Prompt => Give back the entries exactly as they read, leaving each image out.
┄┄┄┄┄┄┄┄┄┄┄┄┄┄┄┄┄┄┄┄
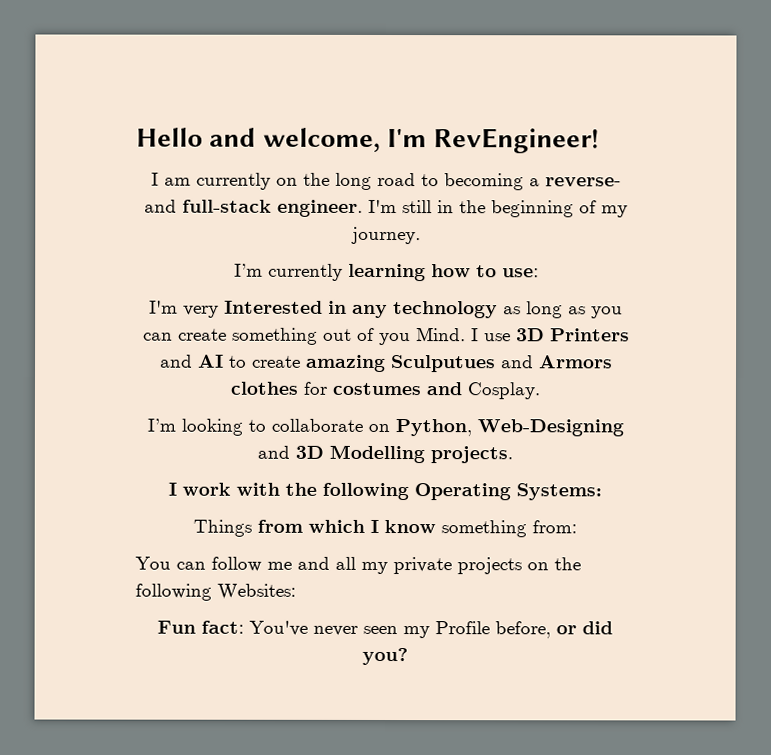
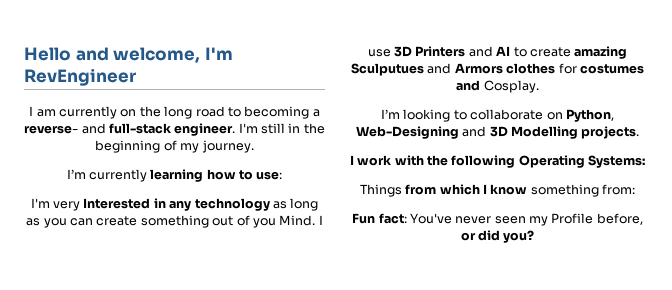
- Hello and welcome, I'm RevEngineer!
+ Hello and welcome, I'm RevEngineer
- You can follow me and all my private projects on the following Websites:

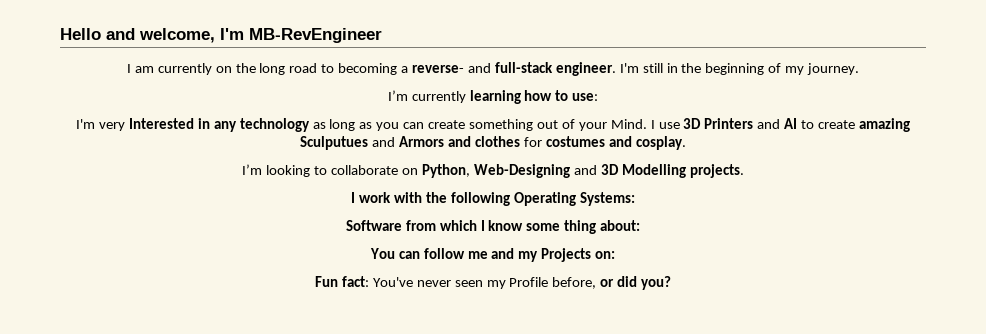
- Hello and welcome, I'm RevEngineer
+ Hello and welcome, I'm MB-RevEngineer
- I'm very Interested in any technology as long as you can create something out of you Mind.
+ I'm very Interested in any technology as long as you can create something out of your Mind.
- I use 3D Printers and AI to create amazing Sculputues and Armors clothes for costumes and Cosplay.
+ I use 3D Printers and AI to create amazing Sculputues and Armors and clothes for costumes and cosplay.
- Things from which I know something from:
+ Software from which I know some thing about:
+ You can follow me and my Projects on:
┄┄┄┄┄┄┄┄┄┄┄┄┄┄┄┄┄┄┄┄
Response area =>
- Hello and welcome, I'm RevEngineer!
+ Hello and welcome, I'm RevEngineer
- You can follow me and all my private projects on the following Websites:

- Hello and welcome, I'm RevEngineer
+ Hello and welcome, I'm MB-RevEngineer
- I'm very Interested in any technology as long as you can create something out of you Mind.
+ I'm very Interested in any technology as long as you can create something out of your Mind.
- I use 3D Printers and AI to create amazing Sculputues and Armors clothes for costumes and Cosplay.
+ I use 3D Printers and AI to create amazing Sculputues and Armors and clothes for costumes and cosplay.
- Things from which I know something from:
+ Software from which I know some thing about:
+ You can follow me and my Projects on:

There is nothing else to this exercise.